- About this exercise:
Please restate the records below verbatim, omitting every image they hold.

╭─ The data

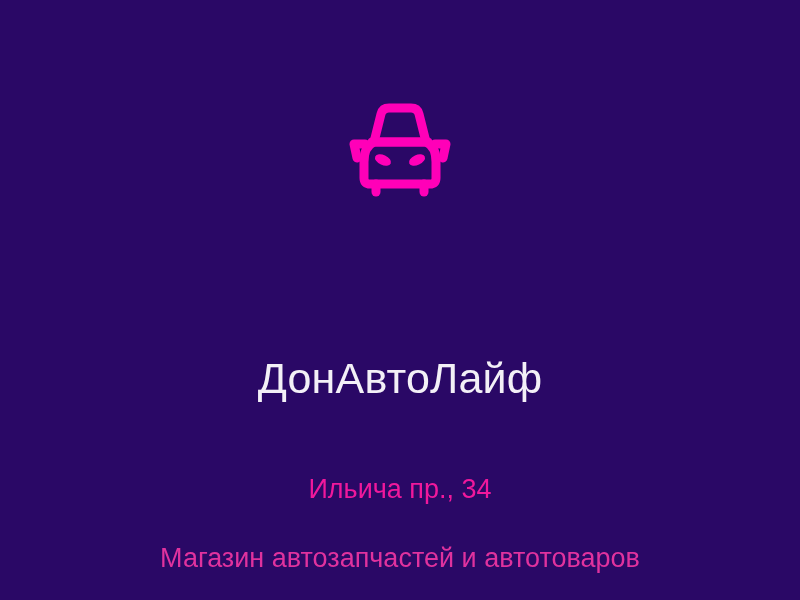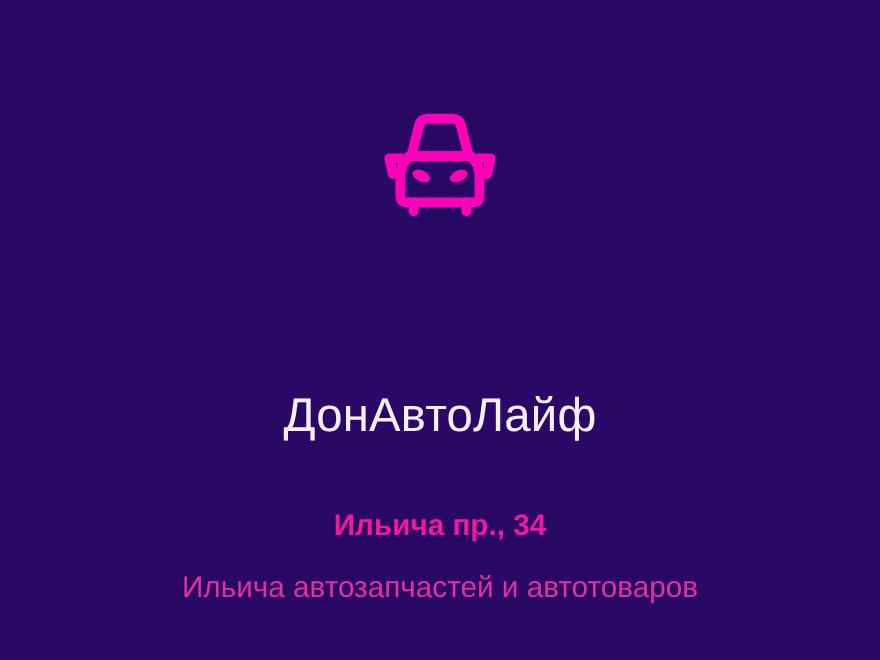--- a/index.html
+++ b/index.html
@@ -64,23 +64,23 @@
     white-space: nowrap;
   }
 
   .spacer-md {
     height: 52px;
   }
 
   .app-address {
     font-size: 27px;
     line-height: 34px;
-    font-weight: 700;
+    font-weight: 400;
     color: #f0189c;
-    margin: 4px;
+    margin: 16px;
     text-align: center;
     white-space: nowrap;
   }
 
   .spacer-sm {
     height: 19px;
   }
 
   .app-description {
     font-size: 27px;
@@ -126,16 +126,16 @@
 
   <div id="text-block">
     <h1 class="app-title">ДонАвтоЛайф</h1>
 
     <div class="spacer-md"></div>
 
     <p class="app-address">Ильича пр., 34</p>
 
     <div class="spacer-sm"></div>
 
-    <p class="app-description">Ильича автозапчастей и автотоваров</p>
+    <p class="app-description">Магазин автозапчастей и автотоваров</p>
   </div>
 
 </div>
 
 </body></html>

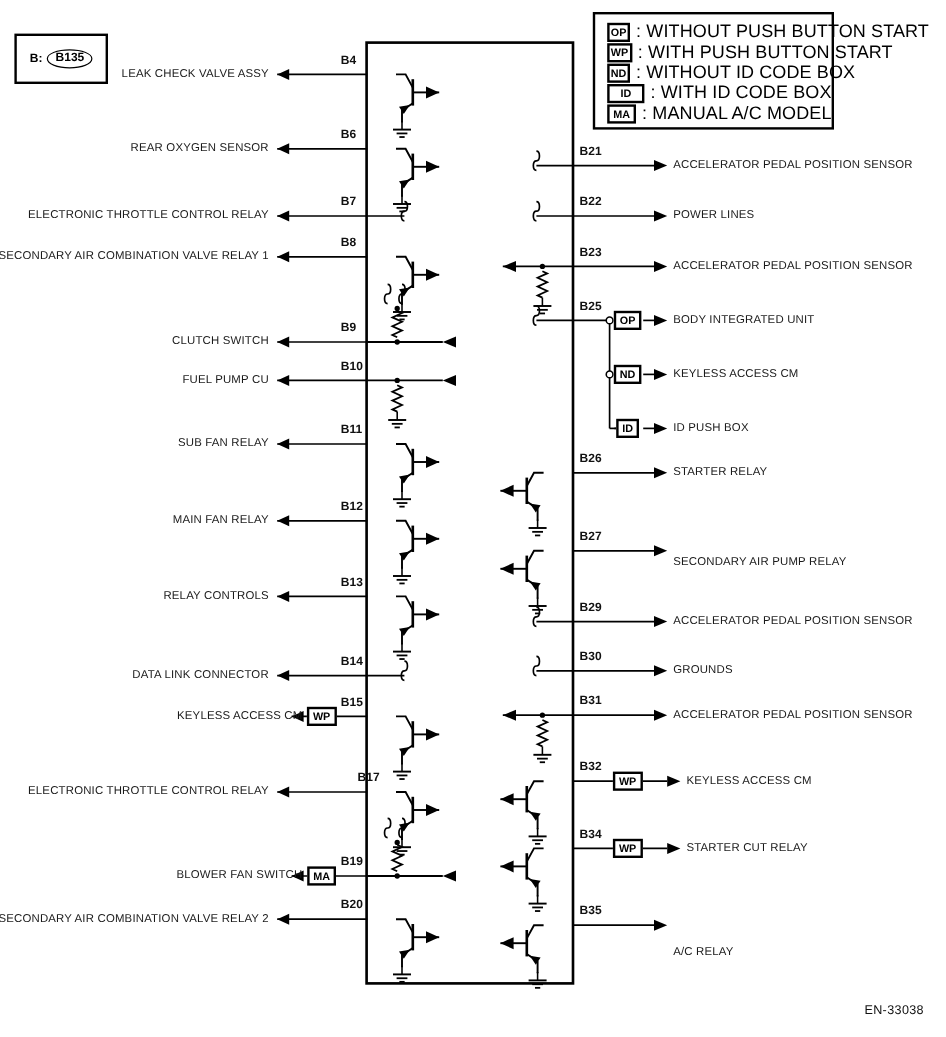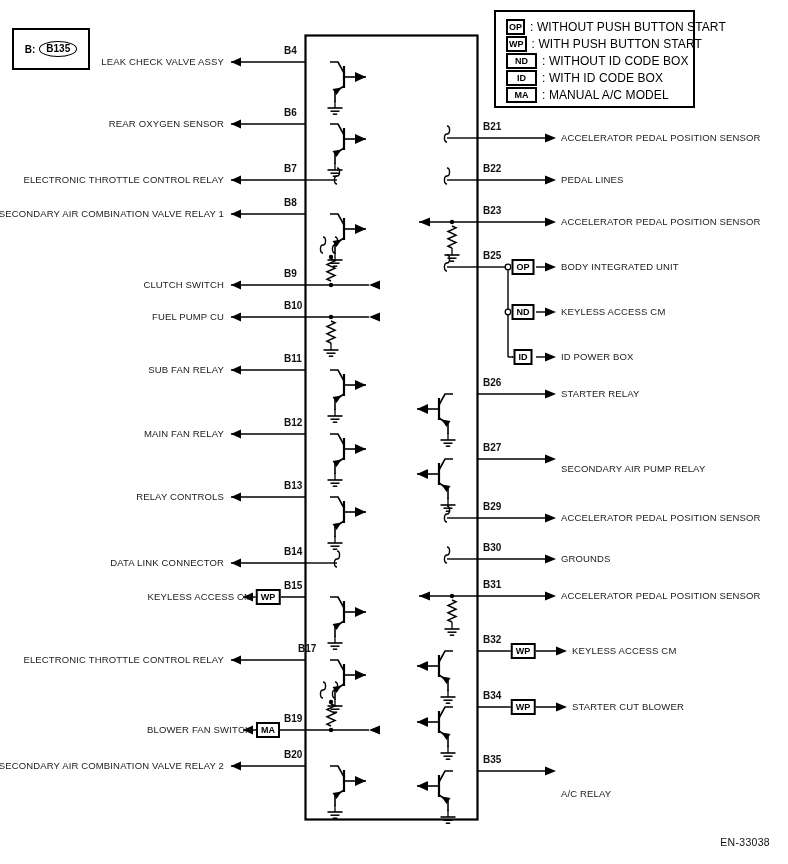--- a/index.html
+++ b/index.html
@@ -84,21 +84,21 @@
     background: #fff;
     font-size: 9px;
     font-weight: bold;
     width: 25px;
     height: 12px;
     line-height: 12px;
     box-sizing: content-box;
     padding: 0 1px;
   }
   .legend-text {
-    font-size: 12px;
+    font-size: 15px;
     margin-left: 5px;
     white-space: nowrap;
     letter-spacing: 0.1px;
   }
 
   
   .wire-code {
     position: absolute;
     transform: translate(-50%, -50%);
     border: 2px solid #000;
@@ -450,45 +450,45 @@
       <div class="wire-code" style="left: 268px; top: 597px;">WP</div>
       <div class="pin" style="left: 284px; top: 644px; padding-left: 14px;">B17</div>
       <div class="lbl lbl-left" style="right: 564px; top: 660px;">ELECTRONIC THROTTLE CONTROL RELAY</div>
       <div class="pin" style="left: 284px; top: 714px;">B19</div>
       <div class="lbl lbl-left" style="right: 536px; top: 730px; text-align: right;">BLOWER FAN SWITCH</div>
       <div class="wire-code" style="left: 268px; top: 730px;">MA</div>
       <div class="pin" style="left: 284px; top: 750px;">B20</div>
       <div class="lbl lbl-left" style="right: 564px; top: 766px;">SECONDARY AIR COMBINATION VALVE RELAY 2</div>
       <div class="lbl lbl-right" style="left: 561px; top: 138px;">ACCELERATOR PEDAL POSITION SENSOR</div>
       <div class="pin" style="left: 483px; top: 122px;">B21</div>
-      <div class="lbl lbl-right" style="left: 561px; top: 180px;">PEDAL LINES</div>
+      <div class="lbl lbl-right" style="left: 561px; top: 180px;">POWER LINES</div>
       <div class="pin" style="left: 483px; top: 164px;">B22</div>
       <div class="lbl lbl-right" style="left: 561px; top: 222px;">ACCELERATOR PEDAL POSITION SENSOR</div>
       <div class="pin" style="left: 483px; top: 206px;">B23</div>
       <div class="pin" style="left: 483px; top: 251px;">B25</div>
       <div class="lbl lbl-right" style="left: 561px; top: 394px;">STARTER RELAY</div>
       <div class="pin" style="left: 483px; top: 378px;">B26</div>
       <div class="lbl lbl-right" style="left: 561px; top: 459px; margin-top: 10px;">SECONDARY AIR PUMP RELAY</div>
       <div class="pin" style="left: 483px; top: 443px;">B27</div>
       <div class="lbl lbl-right" style="left: 561px; top: 518px;">ACCELERATOR PEDAL POSITION SENSOR</div>
       <div class="pin" style="left: 483px; top: 502px;">B29</div>
       <div class="lbl lbl-right" style="left: 561px; top: 559px;">GROUNDS</div>
       <div class="pin" style="left: 483px; top: 543px;">B30</div>
       <div class="lbl lbl-right" style="left: 561px; top: 596px;">ACCELERATOR PEDAL POSITION SENSOR</div>
       <div class="pin" style="left: 483px; top: 580px;">B31</div>
       <div class="lbl lbl-right" style="left: 572px; top: 651px;">KEYLESS ACCESS CM</div>
       <div class="wire-code" style="left: 523px; top: 651px;">WP</div>
       <div class="pin" style="left: 483px; top: 635px;">B32</div>
-      <div class="lbl lbl-right" style="left: 572px; top: 707px;">STARTER CUT BLOWER</div>
+      <div class="lbl lbl-right" style="left: 572px; top: 707px;">STARTER CUT RELAY</div>
       <div class="wire-code" style="left: 523px; top: 707px;">WP</div>
       <div class="pin" style="left: 483px; top: 691px;">B34</div>
       <div class="lbl lbl-right" style="left: 561px; top: 771px; margin-top: 23px;">A/C RELAY</div>
       <div class="pin" style="left: 483px; top: 755px;">B35</div>
       <div class="wire-code" style="left: 523px; top: 267px;">OP</div>
       <div class="lbl lbl-right" style="left: 561px; top: 267px;">BODY INTEGRATED UNIT</div>
       <div class="wire-code" style="left: 523px; top: 312px;">ND</div>
       <div class="lbl lbl-right" style="left: 561px; top: 312px;">KEYLESS ACCESS CM</div>
       <div class="wire-code" style="left: 523px; top: 357px;">ID</div>
-      <div class="lbl lbl-right" style="left: 561px; top: 357px;">ID POWER BOX</div>
+      <div class="lbl lbl-right" style="left: 561px; top: 357px;">ID PUSH BOX</div>
     </div>
 
   <div id="footer-code" class="abs">EN-33038</div>
 </div>
 
 </body></html>

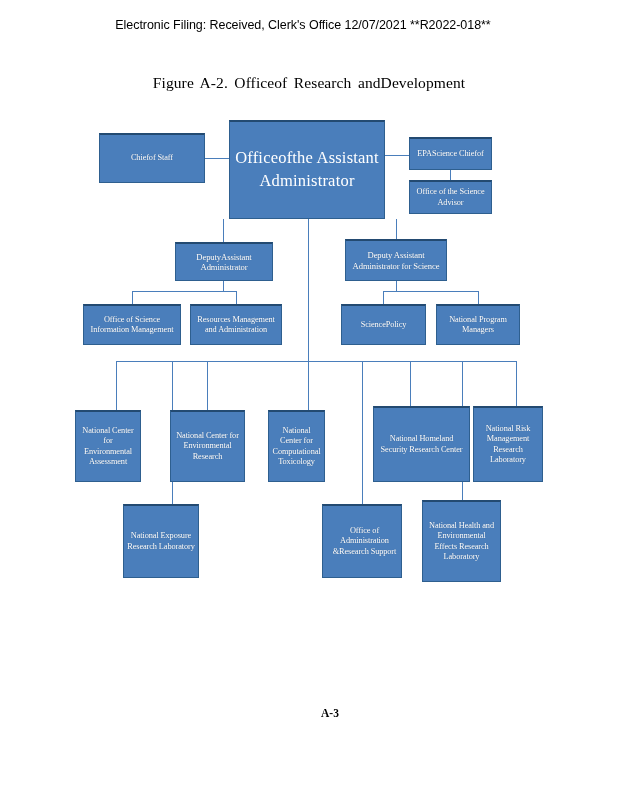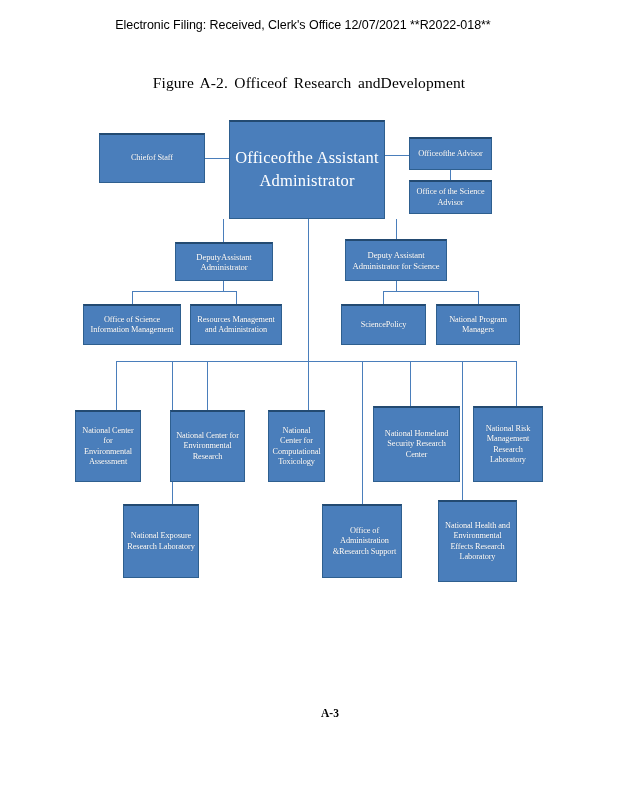--- a/index.html
+++ b/index.html
@@ -146,21 +146,21 @@
 
   <div class="node" style="left:99px; top:133px; width:106px; height:50px;">
     <span class="label">Chiefof Staff</span>
   </div>
 
   <div class="node root" style="left:229px; top:120px; width:156px; height:99px;">
     <span class="label">Officeofthe Assistant Administrator</span>
   </div>
 
   <div class="node" style="left:409px; top:137px; width:83px; height:33px;">
-    <span class="label">Officeofthe Advisor</span>
+    <span class="label">EPAScience Chiefof</span>
   </div>
 
   <div class="node" style="left:409px; top:180px; width:83px; height:34px;">
     <span class="label">Office of the Science Advisor</span>
   </div>
 
   <div class="node tier2" style="left:175px; top:242px; width:98px; height:39px;">
     <span class="label">DeputyAssistant Administrator</span>
   </div>
 
@@ -189,35 +189,35 @@
   </div>
 
   <div class="node" style="left:170px; top:410px; width:75px; height:72px;">
     <span class="label">National Center for Environmental Research</span>
   </div>
 
   <div class="node" style="left:268px; top:410px; width:57px; height:72px;">
     <span class="label">National Center for Computational Toxicology</span>
   </div>
 
-  <div class="node" style="left:373px; top:406px; width:87px; height:76px;">
+  <div class="node" style="left:373px; top:406px; width:97px; height:76px;">
     <span class="label">National Homeland Security Research Center</span>
   </div>
 
   <div class="node" style="left:473px; top:406px; width:70px; height:76px;">
     <span class="label">National Risk Management Research Laboratory</span>
   </div>
 
   <div class="node" style="left:123px; top:504px; width:76px; height:74px;">
     <span class="label">National Exposure Research Laboratory</span>
   </div>
 
   <div class="node" style="left:322px; top:504px; width:80px; height:74px;padding-left:8px;">
     <span class="label">Office of Administration &amp;Research Support</span>
   </div>
 
-  <div class="node" style="left:422px; top:500px; width:79px; height:82px;margin-left:16px;">
+  <div class="node" style="left:422px; top:500px; width:79px; height:82px;">
     <span class="label">National Health and Environmental Effects Research Laboratory</span>
   </div>
 
 </div>
 
 <div id="page-number">A-3</div>
 
 </body></html>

╰─

- Solved exercise:
--- a/index.html
+++ b/index.html
@@ -64,23 +64,23 @@
     white-space: nowrap;
   }
 
   .spacer-md {
     height: 52px;
   }
 
   .app-address {
     font-size: 27px;
     line-height: 34px;
-    font-weight: 700;
+    font-weight: 400;
     color: #f0189c;
-    margin: 4px;
+    margin: 16px;
     text-align: center;
     white-space: nowrap;
   }
 
   .spacer-sm {
     height: 19px;
   }
 
   .app-description {
     font-size: 27px;
@@ -126,16 +126,16 @@
 
   <div id="text-block">
     <h1 class="app-title">ДонАвтоЛайф</h1>
 
     <div class="spacer-md"></div>
 
     <p class="app-address">Ильича пр., 34</p>
 
     <div class="spacer-sm"></div>
 
-    <p class="app-description">Ильича автозапчастей и автотоваров</p>
+    <p class="app-description">Магазин автозапчастей и автотоваров</p>
   </div>
 
 </div>
 
 </body></html>

--- a/index.html
+++ b/index.html
@@ -84,21 +84,21 @@
     background: #fff;
     font-size: 9px;
     font-weight: bold;
     width: 25px;
     height: 12px;
     line-height: 12px;
     box-sizing: content-box;
     padding: 0 1px;
   }
   .legend-text {
-    font-size: 12px;
+    font-size: 15px;
     margin-left: 5px;
     white-space: nowrap;
     letter-spacing: 0.1px;
   }
 
   
   .wire-code {
     position: absolute;
     transform: translate(-50%, -50%);
     border: 2px solid #000;
@@ -450,45 +450,45 @@
       <div class="wire-code" style="left: 268px; top: 597px;">WP</div>
       <div class="pin" style="left: 284px; top: 644px; padding-left: 14px;">B17</div>
       <div class="lbl lbl-left" style="right: 564px; top: 660px;">ELECTRONIC THROTTLE CONTROL RELAY</div>
       <div class="pin" style="left: 284px; top: 714px;">B19</div>
       <div class="lbl lbl-left" style="right: 536px; top: 730px; text-align: right;">BLOWER FAN SWITCH</div>
       <div class="wire-code" style="left: 268px; top: 730px;">MA</div>
       <div class="pin" style="left: 284px; top: 750px;">B20</div>
       <div class="lbl lbl-left" style="right: 564px; top: 766px;">SECONDARY AIR COMBINATION VALVE RELAY 2</div>
       <div class="lbl lbl-right" style="left: 561px; top: 138px;">ACCELERATOR PEDAL POSITION SENSOR</div>
       <div class="pin" style="left: 483px; top: 122px;">B21</div>
-      <div class="lbl lbl-right" style="left: 561px; top: 180px;">PEDAL LINES</div>
+      <div class="lbl lbl-right" style="left: 561px; top: 180px;">POWER LINES</div>
       <div class="pin" style="left: 483px; top: 164px;">B22</div>
       <div class="lbl lbl-right" style="left: 561px; top: 222px;">ACCELERATOR PEDAL POSITION SENSOR</div>
       <div class="pin" style="left: 483px; top: 206px;">B23</div>
       <div class="pin" style="left: 483px; top: 251px;">B25</div>
       <div class="lbl lbl-right" style="left: 561px; top: 394px;">STARTER RELAY</div>
       <div class="pin" style="left: 483px; top: 378px;">B26</div>
       <div class="lbl lbl-right" style="left: 561px; top: 459px; margin-top: 10px;">SECONDARY AIR PUMP RELAY</div>
       <div class="pin" style="left: 483px; top: 443px;">B27</div>
       <div class="lbl lbl-right" style="left: 561px; top: 518px;">ACCELERATOR PEDAL POSITION SENSOR</div>
       <div class="pin" style="left: 483px; top: 502px;">B29</div>
       <div class="lbl lbl-right" style="left: 561px; top: 559px;">GROUNDS</div>
       <div class="pin" style="left: 483px; top: 543px;">B30</div>
       <div class="lbl lbl-right" style="left: 561px; top: 596px;">ACCELERATOR PEDAL POSITION SENSOR</div>
       <div class="pin" style="left: 483px; top: 580px;">B31</div>
       <div class="lbl lbl-right" style="left: 572px; top: 651px;">KEYLESS ACCESS CM</div>
       <div class="wire-code" style="left: 523px; top: 651px;">WP</div>
       <div class="pin" style="left: 483px; top: 635px;">B32</div>
-      <div class="lbl lbl-right" style="left: 572px; top: 707px;">STARTER CUT BLOWER</div>
+      <div class="lbl lbl-right" style="left: 572px; top: 707px;">STARTER CUT RELAY</div>
       <div class="wire-code" style="left: 523px; top: 707px;">WP</div>
       <div class="pin" style="left: 483px; top: 691px;">B34</div>
       <div class="lbl lbl-right" style="left: 561px; top: 771px; margin-top: 23px;">A/C RELAY</div>
       <div class="pin" style="left: 483px; top: 755px;">B35</div>
       <div class="wire-code" style="left: 523px; top: 267px;">OP</div>
       <div class="lbl lbl-right" style="left: 561px; top: 267px;">BODY INTEGRATED UNIT</div>
       <div class="wire-code" style="left: 523px; top: 312px;">ND</div>
       <div class="lbl lbl-right" style="left: 561px; top: 312px;">KEYLESS ACCESS CM</div>
       <div class="wire-code" style="left: 523px; top: 357px;">ID</div>
-      <div class="lbl lbl-right" style="left: 561px; top: 357px;">ID POWER BOX</div>
+      <div class="lbl lbl-right" style="left: 561px; top: 357px;">ID PUSH BOX</div>
     </div>
 
   <div id="footer-code" class="abs">EN-33038</div>
 </div>
 
 </body></html>

--- a/index.html
+++ b/index.html
@@ -146,21 +146,21 @@
 
   <div class="node" style="left:99px; top:133px; width:106px; height:50px;">
     <span class="label">Chiefof Staff</span>
   </div>
 
   <div class="node root" style="left:229px; top:120px; width:156px; height:99px;">
     <span class="label">Officeofthe Assistant Administrator</span>
   </div>
 
   <div class="node" style="left:409px; top:137px; width:83px; height:33px;">
-    <span class="label">Officeofthe Advisor</span>
+    <span class="label">EPAScience Chiefof</span>
   </div>
 
   <div class="node" style="left:409px; top:180px; width:83px; height:34px;">
     <span class="label">Office of the Science Advisor</span>
   </div>
 
   <div class="node tier2" style="left:175px; top:242px; width:98px; height:39px;">
     <span class="label">DeputyAssistant Administrator</span>
   </div>
 
@@ -189,35 +189,35 @@
   </div>
 
   <div class="node" style="left:170px; top:410px; width:75px; height:72px;">
     <span class="label">National Center for Environmental Research</span>
   </div>
 
   <div class="node" style="left:268px; top:410px; width:57px; height:72px;">
     <span class="label">National Center for Computational Toxicology</span>
   </div>
 
-  <div class="node" style="left:373px; top:406px; width:87px; height:76px;">
+  <div class="node" style="left:373px; top:406px; width:97px; height:76px;">
     <span class="label">National Homeland Security Research Center</span>
   </div>
 
   <div class="node" style="left:473px; top:406px; width:70px; height:76px;">
     <span class="label">National Risk Management Research Laboratory</span>
   </div>
 
   <div class="node" style="left:123px; top:504px; width:76px; height:74px;">
     <span class="label">National Exposure Research Laboratory</span>
   </div>
 
   <div class="node" style="left:322px; top:504px; width:80px; height:74px;padding-left:8px;">
     <span class="label">Office of Administration &amp;Research Support</span>
   </div>
 
-  <div class="node" style="left:422px; top:500px; width:79px; height:82px;margin-left:16px;">
+  <div class="node" style="left:422px; top:500px; width:79px; height:82px;">
     <span class="label">National Health and Environmental Effects Research Laboratory</span>
   </div>
 
 </div>
 
 <div id="page-number">A-3</div>
 
 </body></html>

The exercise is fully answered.